Second, let me also stipulate that there are inevitably contradictions, that there are problems in governing any polity, no matter how democratic, that are problems for a democratic theory. Without considering the special situation of Israel, we have at least three "normal" contradictions. First, we have issues of human nature, namely that there is some need for the possibility of coercion to keep civil society in order. Second, we have issues of safety, or security, which at some point necessitate restrictions on the freedom of individuals. This is a problem that market economists face as well. However efficient the market, not everybody perceives their self-interest rightly, nor is everybody willing to abide by the rules. The same thing is true in democratic states. However far one might get with voluntary cooperation on the part of 90 percent or more of the population, there will be some who will not play by the rules and whom the 90 percent must be able to coerce, at least in the hope that the threat of coercion will keep them in line even without its use.

The third normal contradiction is not so much a contradiction as the fact that democracy has two dimensions. Democracy is self-government and democracy, certainly modern democracy emphasizes the protection of individual rights. While this is not necessarily a contradiction, it does mean that there are two faces of democracy that have to be considered. To think of democracy only as the latter, as has frequently become the case with contemporary democratic theorists is, it seems to me, problematic.

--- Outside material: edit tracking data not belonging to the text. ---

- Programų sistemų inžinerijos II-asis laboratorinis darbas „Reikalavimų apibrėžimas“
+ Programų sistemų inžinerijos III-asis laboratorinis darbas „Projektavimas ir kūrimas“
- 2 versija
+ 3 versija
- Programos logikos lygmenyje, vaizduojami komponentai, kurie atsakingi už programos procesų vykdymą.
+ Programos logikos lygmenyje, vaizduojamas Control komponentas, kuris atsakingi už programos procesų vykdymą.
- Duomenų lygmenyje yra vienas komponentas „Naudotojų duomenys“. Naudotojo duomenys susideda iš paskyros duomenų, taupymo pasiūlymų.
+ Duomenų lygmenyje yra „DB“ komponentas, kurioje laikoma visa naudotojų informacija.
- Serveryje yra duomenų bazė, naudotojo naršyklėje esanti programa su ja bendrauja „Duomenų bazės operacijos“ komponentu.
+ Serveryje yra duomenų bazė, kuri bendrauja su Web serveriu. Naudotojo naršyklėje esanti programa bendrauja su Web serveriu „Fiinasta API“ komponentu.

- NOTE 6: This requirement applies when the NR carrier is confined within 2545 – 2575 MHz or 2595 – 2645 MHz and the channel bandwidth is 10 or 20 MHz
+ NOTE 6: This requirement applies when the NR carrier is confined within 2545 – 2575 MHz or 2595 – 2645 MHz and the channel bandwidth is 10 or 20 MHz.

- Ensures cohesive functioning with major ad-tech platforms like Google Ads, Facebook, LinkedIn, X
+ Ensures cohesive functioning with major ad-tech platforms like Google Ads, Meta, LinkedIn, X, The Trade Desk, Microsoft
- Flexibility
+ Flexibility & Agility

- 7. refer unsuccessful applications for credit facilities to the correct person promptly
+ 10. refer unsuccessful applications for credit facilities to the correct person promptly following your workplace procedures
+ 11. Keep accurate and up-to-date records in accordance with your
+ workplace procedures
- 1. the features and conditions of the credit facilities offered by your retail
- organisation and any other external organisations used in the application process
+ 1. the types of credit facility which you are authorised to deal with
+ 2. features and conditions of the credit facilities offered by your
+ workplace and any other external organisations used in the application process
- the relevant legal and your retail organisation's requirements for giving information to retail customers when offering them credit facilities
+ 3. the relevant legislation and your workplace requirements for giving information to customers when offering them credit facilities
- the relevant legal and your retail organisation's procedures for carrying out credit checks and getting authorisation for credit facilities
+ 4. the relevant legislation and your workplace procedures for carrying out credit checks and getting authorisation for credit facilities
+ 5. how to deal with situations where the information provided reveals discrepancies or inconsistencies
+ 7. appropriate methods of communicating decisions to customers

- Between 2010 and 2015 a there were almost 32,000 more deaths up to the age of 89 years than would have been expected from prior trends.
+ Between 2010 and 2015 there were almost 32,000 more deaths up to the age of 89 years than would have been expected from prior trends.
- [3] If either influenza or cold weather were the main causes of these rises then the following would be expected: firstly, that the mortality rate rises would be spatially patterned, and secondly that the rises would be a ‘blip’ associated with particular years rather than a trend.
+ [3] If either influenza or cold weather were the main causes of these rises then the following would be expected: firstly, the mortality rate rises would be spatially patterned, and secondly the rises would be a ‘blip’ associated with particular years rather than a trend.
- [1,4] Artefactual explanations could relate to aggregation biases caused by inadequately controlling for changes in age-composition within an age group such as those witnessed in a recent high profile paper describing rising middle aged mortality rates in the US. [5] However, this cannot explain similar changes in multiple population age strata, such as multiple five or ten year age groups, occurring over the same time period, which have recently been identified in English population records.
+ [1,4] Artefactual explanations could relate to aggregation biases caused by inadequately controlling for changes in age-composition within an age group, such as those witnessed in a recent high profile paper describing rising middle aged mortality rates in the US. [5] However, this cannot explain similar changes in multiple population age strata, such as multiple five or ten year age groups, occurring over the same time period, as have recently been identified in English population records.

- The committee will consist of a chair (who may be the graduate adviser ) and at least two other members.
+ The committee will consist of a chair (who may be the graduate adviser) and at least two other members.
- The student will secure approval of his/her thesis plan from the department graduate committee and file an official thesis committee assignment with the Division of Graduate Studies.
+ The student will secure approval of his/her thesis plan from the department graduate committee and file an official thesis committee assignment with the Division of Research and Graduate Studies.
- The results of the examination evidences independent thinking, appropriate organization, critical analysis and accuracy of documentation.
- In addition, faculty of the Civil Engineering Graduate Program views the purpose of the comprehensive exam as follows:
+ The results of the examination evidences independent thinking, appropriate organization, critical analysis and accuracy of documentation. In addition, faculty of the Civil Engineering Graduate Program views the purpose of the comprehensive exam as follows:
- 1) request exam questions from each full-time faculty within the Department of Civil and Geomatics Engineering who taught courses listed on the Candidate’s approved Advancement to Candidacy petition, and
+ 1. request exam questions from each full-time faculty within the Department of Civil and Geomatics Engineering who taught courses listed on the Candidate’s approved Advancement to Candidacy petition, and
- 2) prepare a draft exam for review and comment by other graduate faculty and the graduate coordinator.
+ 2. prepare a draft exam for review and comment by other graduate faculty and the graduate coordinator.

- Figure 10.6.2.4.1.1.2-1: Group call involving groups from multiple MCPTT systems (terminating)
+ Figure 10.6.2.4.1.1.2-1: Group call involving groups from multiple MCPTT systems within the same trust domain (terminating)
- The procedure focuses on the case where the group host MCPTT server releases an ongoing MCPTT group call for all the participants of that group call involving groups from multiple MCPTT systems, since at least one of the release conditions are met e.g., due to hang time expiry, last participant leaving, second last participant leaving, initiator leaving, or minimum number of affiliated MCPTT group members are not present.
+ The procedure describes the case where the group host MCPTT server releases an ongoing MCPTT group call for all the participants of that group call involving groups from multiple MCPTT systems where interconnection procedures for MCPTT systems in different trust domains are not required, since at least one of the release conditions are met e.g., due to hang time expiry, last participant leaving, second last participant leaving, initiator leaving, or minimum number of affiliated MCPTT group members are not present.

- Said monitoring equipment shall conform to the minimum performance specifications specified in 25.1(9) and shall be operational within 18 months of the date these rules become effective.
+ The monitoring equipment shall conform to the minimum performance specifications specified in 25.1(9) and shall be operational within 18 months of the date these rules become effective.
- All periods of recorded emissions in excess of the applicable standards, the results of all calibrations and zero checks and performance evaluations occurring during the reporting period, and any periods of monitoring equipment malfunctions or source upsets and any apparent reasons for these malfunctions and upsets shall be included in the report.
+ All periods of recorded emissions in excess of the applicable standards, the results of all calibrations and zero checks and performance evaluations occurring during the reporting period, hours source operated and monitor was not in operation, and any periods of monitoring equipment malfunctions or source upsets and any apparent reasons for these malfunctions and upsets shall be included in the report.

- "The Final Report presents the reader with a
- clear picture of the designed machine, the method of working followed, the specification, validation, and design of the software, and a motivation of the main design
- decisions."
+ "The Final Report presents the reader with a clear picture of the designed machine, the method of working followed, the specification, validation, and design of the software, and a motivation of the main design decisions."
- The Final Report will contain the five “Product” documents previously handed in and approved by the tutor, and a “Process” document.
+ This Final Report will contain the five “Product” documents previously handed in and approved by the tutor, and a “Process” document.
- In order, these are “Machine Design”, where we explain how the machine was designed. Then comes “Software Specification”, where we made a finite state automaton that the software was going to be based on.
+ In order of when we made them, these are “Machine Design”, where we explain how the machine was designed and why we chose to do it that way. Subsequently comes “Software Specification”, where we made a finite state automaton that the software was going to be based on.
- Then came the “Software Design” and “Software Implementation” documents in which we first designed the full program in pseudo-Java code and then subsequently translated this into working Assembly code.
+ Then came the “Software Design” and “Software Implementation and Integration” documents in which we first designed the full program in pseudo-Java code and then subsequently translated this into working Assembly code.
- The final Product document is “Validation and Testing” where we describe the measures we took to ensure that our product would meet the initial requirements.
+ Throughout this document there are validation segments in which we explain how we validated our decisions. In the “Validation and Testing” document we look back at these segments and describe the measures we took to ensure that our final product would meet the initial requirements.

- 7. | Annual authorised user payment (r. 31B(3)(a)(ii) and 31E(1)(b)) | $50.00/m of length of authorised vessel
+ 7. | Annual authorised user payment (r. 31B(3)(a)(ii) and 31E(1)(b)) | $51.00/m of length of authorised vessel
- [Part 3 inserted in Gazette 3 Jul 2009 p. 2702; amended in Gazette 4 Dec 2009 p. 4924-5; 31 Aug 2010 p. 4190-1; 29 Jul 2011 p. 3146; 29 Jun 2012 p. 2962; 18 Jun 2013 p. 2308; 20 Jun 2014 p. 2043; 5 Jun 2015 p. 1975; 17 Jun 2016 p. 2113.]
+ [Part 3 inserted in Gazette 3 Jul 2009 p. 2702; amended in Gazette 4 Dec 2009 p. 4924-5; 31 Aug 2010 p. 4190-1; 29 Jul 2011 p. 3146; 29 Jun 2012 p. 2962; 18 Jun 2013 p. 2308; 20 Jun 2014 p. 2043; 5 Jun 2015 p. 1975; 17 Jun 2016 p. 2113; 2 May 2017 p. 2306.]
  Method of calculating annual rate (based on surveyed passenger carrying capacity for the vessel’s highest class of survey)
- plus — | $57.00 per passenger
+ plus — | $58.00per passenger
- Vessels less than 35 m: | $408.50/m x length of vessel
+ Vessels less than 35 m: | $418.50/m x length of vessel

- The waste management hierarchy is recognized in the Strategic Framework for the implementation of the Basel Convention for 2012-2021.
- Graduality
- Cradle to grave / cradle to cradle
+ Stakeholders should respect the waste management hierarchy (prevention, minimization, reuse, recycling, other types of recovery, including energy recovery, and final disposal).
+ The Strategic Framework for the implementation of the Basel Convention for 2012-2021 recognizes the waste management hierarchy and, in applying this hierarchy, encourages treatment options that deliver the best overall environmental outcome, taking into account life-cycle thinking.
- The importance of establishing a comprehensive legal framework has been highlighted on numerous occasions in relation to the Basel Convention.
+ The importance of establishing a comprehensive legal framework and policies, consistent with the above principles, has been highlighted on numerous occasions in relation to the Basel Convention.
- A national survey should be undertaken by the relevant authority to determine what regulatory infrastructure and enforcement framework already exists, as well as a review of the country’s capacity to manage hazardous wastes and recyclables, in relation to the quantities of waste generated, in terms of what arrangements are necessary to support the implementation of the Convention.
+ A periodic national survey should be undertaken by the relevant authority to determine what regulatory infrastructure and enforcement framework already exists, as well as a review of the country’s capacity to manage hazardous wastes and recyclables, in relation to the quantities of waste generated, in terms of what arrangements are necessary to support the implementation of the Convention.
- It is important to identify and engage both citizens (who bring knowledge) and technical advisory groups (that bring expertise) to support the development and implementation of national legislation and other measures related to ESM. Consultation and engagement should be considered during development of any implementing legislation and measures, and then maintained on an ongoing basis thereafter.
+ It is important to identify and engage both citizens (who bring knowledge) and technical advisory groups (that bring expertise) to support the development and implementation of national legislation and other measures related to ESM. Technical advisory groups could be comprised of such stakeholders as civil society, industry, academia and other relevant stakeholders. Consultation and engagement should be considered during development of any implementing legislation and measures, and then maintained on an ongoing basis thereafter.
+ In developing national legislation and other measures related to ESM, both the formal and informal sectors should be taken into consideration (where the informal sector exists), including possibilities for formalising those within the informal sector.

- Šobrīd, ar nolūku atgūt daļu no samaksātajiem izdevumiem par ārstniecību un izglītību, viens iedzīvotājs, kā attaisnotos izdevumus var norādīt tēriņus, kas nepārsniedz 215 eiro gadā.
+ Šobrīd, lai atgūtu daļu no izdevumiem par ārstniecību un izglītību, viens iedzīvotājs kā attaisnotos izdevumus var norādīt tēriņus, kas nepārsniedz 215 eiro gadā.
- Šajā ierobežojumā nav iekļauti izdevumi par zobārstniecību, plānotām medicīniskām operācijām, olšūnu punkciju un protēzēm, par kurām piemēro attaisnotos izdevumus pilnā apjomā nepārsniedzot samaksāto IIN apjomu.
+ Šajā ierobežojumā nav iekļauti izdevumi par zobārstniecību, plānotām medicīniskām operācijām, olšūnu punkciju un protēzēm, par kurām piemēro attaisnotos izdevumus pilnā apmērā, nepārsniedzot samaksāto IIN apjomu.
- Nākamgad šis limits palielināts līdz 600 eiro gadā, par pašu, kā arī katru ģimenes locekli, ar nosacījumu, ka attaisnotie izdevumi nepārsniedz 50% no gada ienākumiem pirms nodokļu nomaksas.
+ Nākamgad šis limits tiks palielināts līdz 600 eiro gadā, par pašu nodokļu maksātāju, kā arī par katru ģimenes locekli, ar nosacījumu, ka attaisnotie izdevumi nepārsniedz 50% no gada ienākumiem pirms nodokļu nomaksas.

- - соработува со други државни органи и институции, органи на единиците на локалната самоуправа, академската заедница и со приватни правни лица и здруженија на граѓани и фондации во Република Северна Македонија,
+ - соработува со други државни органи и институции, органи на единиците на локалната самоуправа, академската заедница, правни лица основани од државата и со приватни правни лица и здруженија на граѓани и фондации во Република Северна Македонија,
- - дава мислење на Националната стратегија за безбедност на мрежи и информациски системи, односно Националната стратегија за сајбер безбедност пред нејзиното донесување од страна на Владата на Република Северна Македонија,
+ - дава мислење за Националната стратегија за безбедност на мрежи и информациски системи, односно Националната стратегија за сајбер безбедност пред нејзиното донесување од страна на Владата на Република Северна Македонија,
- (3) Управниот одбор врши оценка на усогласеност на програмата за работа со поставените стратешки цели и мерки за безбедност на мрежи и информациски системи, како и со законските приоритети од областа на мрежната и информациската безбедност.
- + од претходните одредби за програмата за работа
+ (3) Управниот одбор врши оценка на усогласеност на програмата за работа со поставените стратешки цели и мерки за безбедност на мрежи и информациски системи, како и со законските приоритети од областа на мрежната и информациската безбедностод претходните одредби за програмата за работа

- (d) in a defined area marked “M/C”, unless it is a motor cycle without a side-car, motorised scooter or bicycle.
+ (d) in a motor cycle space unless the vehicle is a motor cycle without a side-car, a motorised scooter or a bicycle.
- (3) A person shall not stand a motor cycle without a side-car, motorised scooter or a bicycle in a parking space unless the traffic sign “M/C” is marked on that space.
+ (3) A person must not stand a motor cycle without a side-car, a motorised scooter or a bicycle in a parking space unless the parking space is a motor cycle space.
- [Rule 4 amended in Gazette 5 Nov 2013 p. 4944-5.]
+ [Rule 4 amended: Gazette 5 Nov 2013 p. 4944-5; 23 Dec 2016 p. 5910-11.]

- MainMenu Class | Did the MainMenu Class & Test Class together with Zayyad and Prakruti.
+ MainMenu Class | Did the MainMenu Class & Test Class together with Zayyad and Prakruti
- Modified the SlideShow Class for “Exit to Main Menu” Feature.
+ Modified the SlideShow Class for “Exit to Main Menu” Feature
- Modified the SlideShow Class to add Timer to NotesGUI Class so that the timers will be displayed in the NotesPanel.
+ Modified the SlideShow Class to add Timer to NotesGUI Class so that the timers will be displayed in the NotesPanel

In addition, we have the special contradictions which Israeli democracy faces. One is the contradictions that arise from its being a state of Jews that seeks in some way to be a Jewish state and must confront Judaism. A second is the fact that it is a state that has to confront a situation of two peoples claiming the same land, each of whose claims are fundamentally exclusive, even if one people, and now maybe both have reached a position where most of them recognize their inability to carry out that fundamentally exclusivist claim in practice. I would like to discuss both these sets of contradictions and then talk about ways in which we might start an exploration as to how to build a political philosophy to deal with them.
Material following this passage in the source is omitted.